DIRECTIONS FOR THIS TASK:
In the entries below, find the line with "23px; text-align: center;" and the line with "Weitergabe gilt ab _____ und ist</div>". Return those two lines and all lines between them, exactly.

DATA FOR THIS TASK:
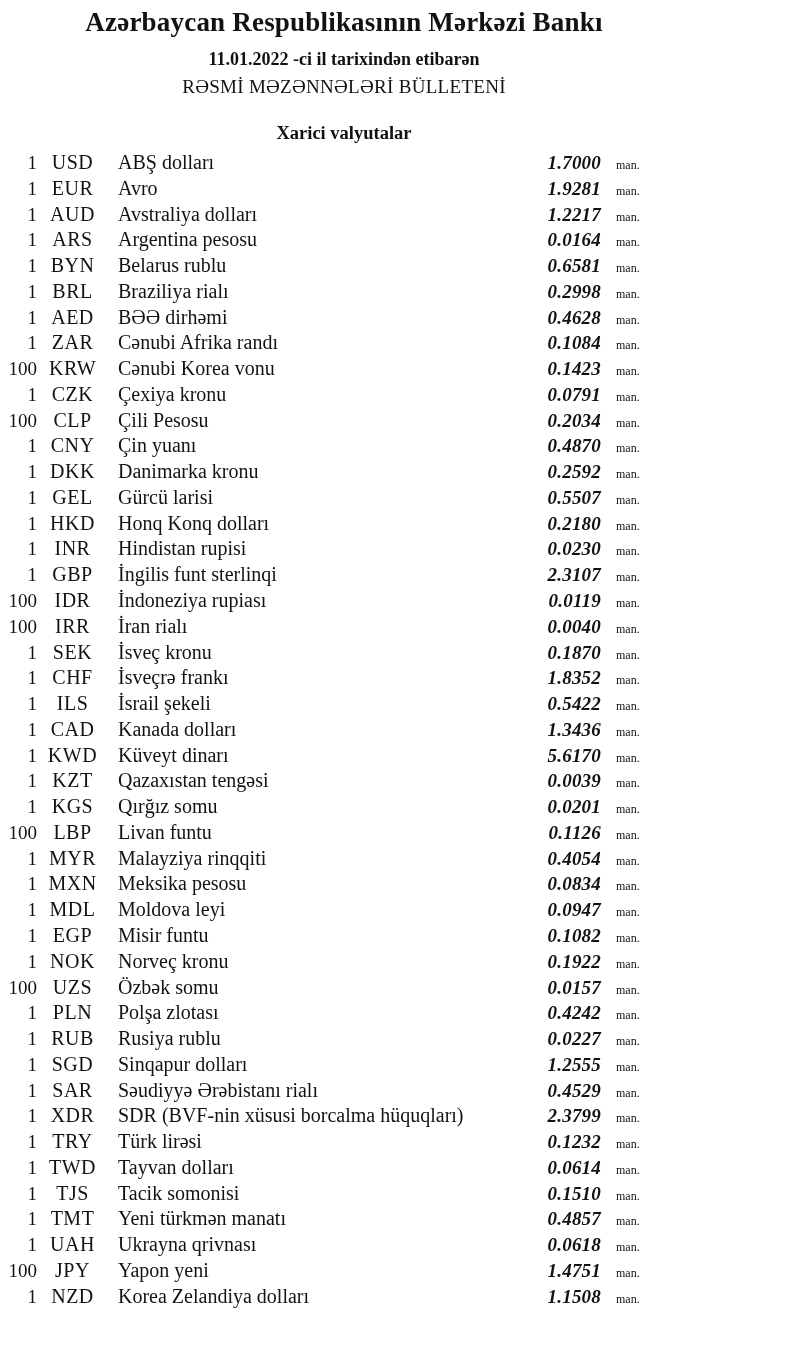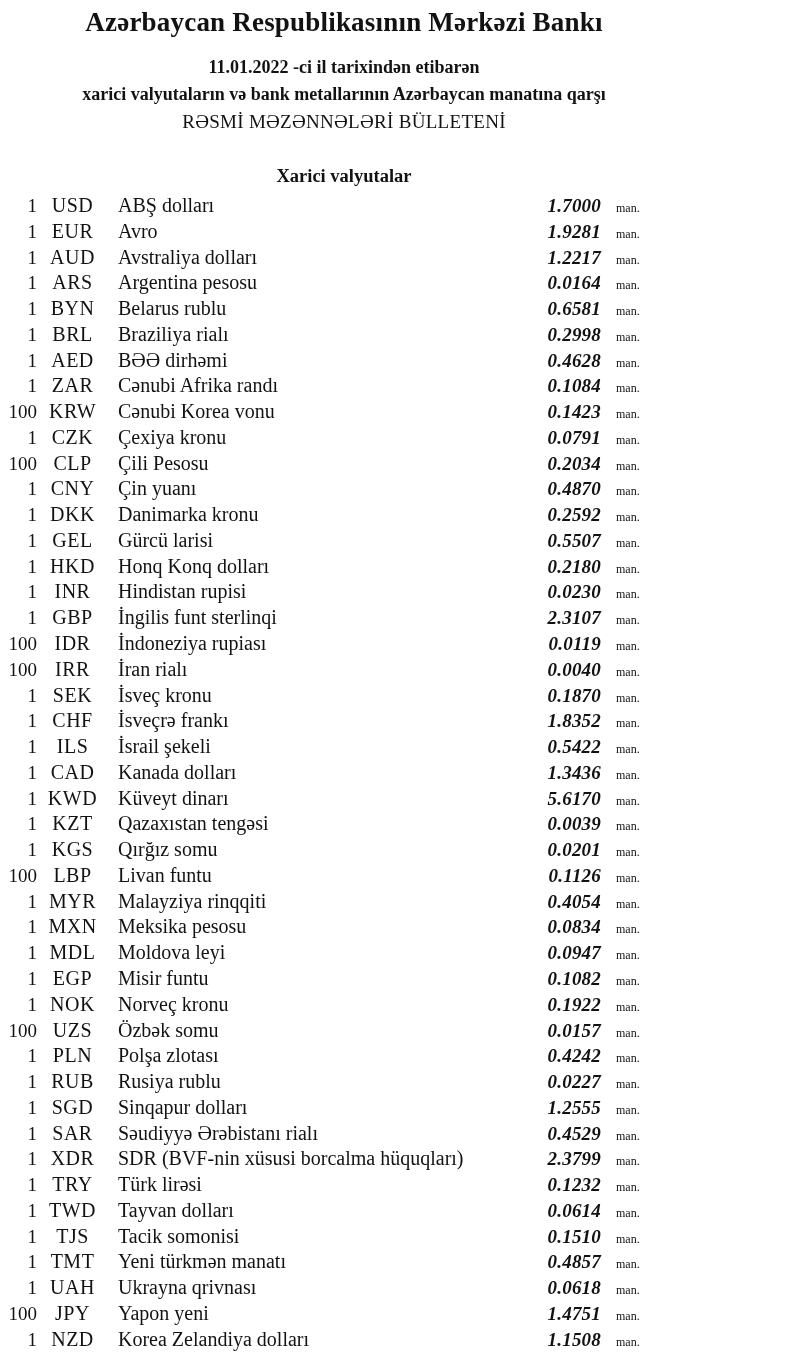--- a/index.html
+++ b/index.html
@@ -23,38 +23,38 @@
   .header {
     text-align: center;
   }
   .title {
     font-size: 27px;
     font-weight: bold;
     line-height: 32px;
     letter-spacing: 0.2px;
   }
   .date-line {
-    margin-top: 16px;
+    margin-top: 8px;
     font-size: 18px;
     font-weight: bold;
     line-height: 27px;
   }
   .subject-line {
     font-size: 18px;
     font-weight: bold;
     line-height: 27px;
   }
   .bulletin-line {
     font-size: 19px;
     font-weight: normal;
     line-height: 27px;
     letter-spacing: 0.3px;
   }
   .section-title {
-    margin-top: 28px;
+    margin-top: 20px;
     text-align: center;
     font-size: 18.5px;
     font-weight: bold;
     line-height: 27px;
   }
   .table {
     margin-top: 3px;
   }
   .row {
     display: grid;
@@ -91,21 +91,20 @@
     padding-left: 15px;
   }
 </style>
 </head>
 <body style="color: rgb(18, 18, 18); background: rgb(255, 255, 255);">
 
 <div class="page">
   <div class="header">
     <div class="title">Azərbaycan Respublikasının Mərkəzi Bankı</div>
     <div class="date-line">11.01.2022 -ci il tarixindən etibarən</div>
-    <div class="subject-line">xarici valyutaların və bank metallarının Azərbaycan manatına qarşı</div>
     <div class="bulletin-line">RƏSMİ MƏZƏNNƏLƏRİ BÜLLETENİ</div>
   </div>
 
   <div class="section-title">Xarici valyutalar</div>
 
   <div class="table">
   <div class="row">
     <span class="cell-qty">1</span>
     <span class="cell-code">USD</span>
     <span class="cell-name">ABŞ dolları</span>

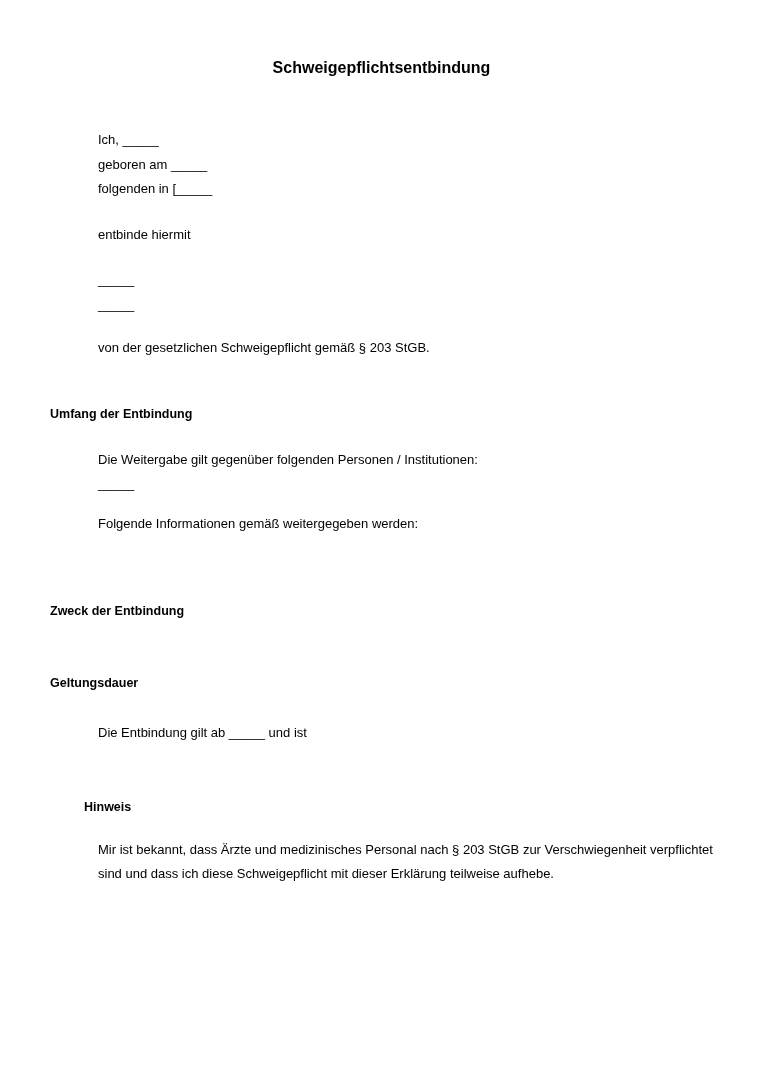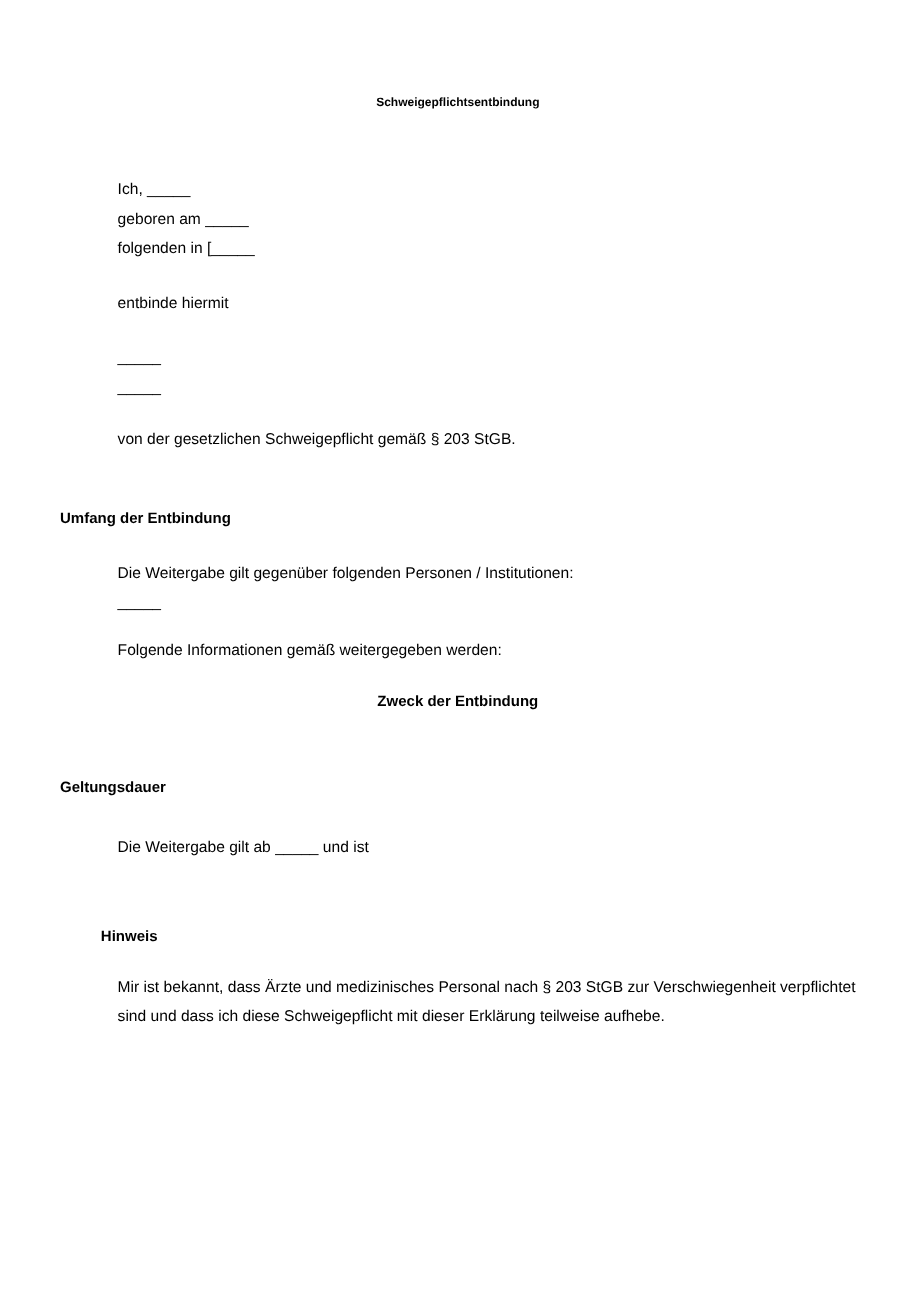--- a/index.html
+++ b/index.html
@@ -13,23 +13,23 @@
     position: relative;
     width: 763px;
     height: 1080px;
     background: #ffffff;
     overflow: hidden;
     box-sizing: border-box;
     padding: 0 50px;
   }
   .doc-title {
     margin: 0;
-    padding-top: 78px;
+    padding-top: 60px;
     text-align: center;
-    font-size: 10px;
+    font-size: 16px;
     font-weight: bold;
     line-height: 16px;
   }
   .body-text {
     font-size: 13px;
     line-height: 24.5px;
     max-width: 650px;
     margin-left: 48px;
   }
   .section-heading {
@@ -38,21 +38,21 @@
     font-weight: bold;
     line-height: 15px;
   }
   .m-intro      { margin-top: 52px; }
   .m-entbinde   { margin-top: 21px; }
   .m-blanks     { margin-top: 21px; }
   .m-law        { margin-top: 19px; }
   .m-h-scope    { margin-top: 46px; }
   .m-scope-p    { margin-top: 26px; }
   .m-folgende   { margin-top: 15px; }
-  .m-h-purpose  { margin-top: 23px; text-align: center; }
+  .m-h-purpose  { margin-top: 68px; }
   .m-purpose-p  { margin-top: 22px; }
   .m-h-duration { margin-top: 57px; }
   .m-duration-p { margin-top: 30px; }
   .m-h-notice   { margin-top: 54px; padding-left: 34px; }
   .m-notice-p   { margin-top: 23px; }
 </style>
 </head>
 <body>
 
 <div class="page">
@@ -81,19 +81,19 @@
     <div>_____</div>
   </div>
 
   <div class="body-text m-folgende">Folgende Informationen gemäß weitergegeben werden:</div>
 
   <h2 class="section-heading m-h-purpose">Zweck der Entbindung</h2>
 
 
   <h2 class="section-heading m-h-duration">Geltungsdauer</h2>
 
-  <div class="body-text m-duration-p">Die Weitergabe gilt ab _____ und ist</div>
+  <div class="body-text m-duration-p">Die Entbindung gilt ab _____ und ist</div>
 
   <h2 class="section-heading m-h-notice">Hinweis</h2>
 
   <div class="body-text m-notice-p">Mir ist bekannt, dass Ärzte und medizinisches Personal nach § 203 StGB zur Verschwiegenheit verpflichtet sind und dass ich diese Schweigepflicht mit dieser Erklärung teilweise aufhebe.</div>
 
 </div>
 
 </body></html>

EXPECTED ANSWER:
-  .m-h-purpose  { margin-top: 23px; text-align: center; }
+  .m-h-purpose  { margin-top: 68px; }
   .m-purpose-p  { margin-top: 22px; }
   .m-h-duration { margin-top: 57px; }
   .m-duration-p { margin-top: 30px; }
   .m-h-notice   { margin-top: 54px; padding-left: 34px; }
   .m-notice-p   { margin-top: 23px; }
 </style>
 </head>
 <body>
 
 <div class="page">
@@ -81,19 +81,19 @@
     <div>_____</div>
   </div>
 
   <div class="body-text m-folgende">Folgende Informationen gemäß weitergegeben werden:</div>
 
   <h2 class="section-heading m-h-purpose">Zweck der Entbindung</h2>
 
 
   <h2 class="section-heading m-h-duration">Geltungsdauer</h2>
 
-  <div class="body-text m-duration-p">Die Weitergabe gilt ab _____ und ist</div>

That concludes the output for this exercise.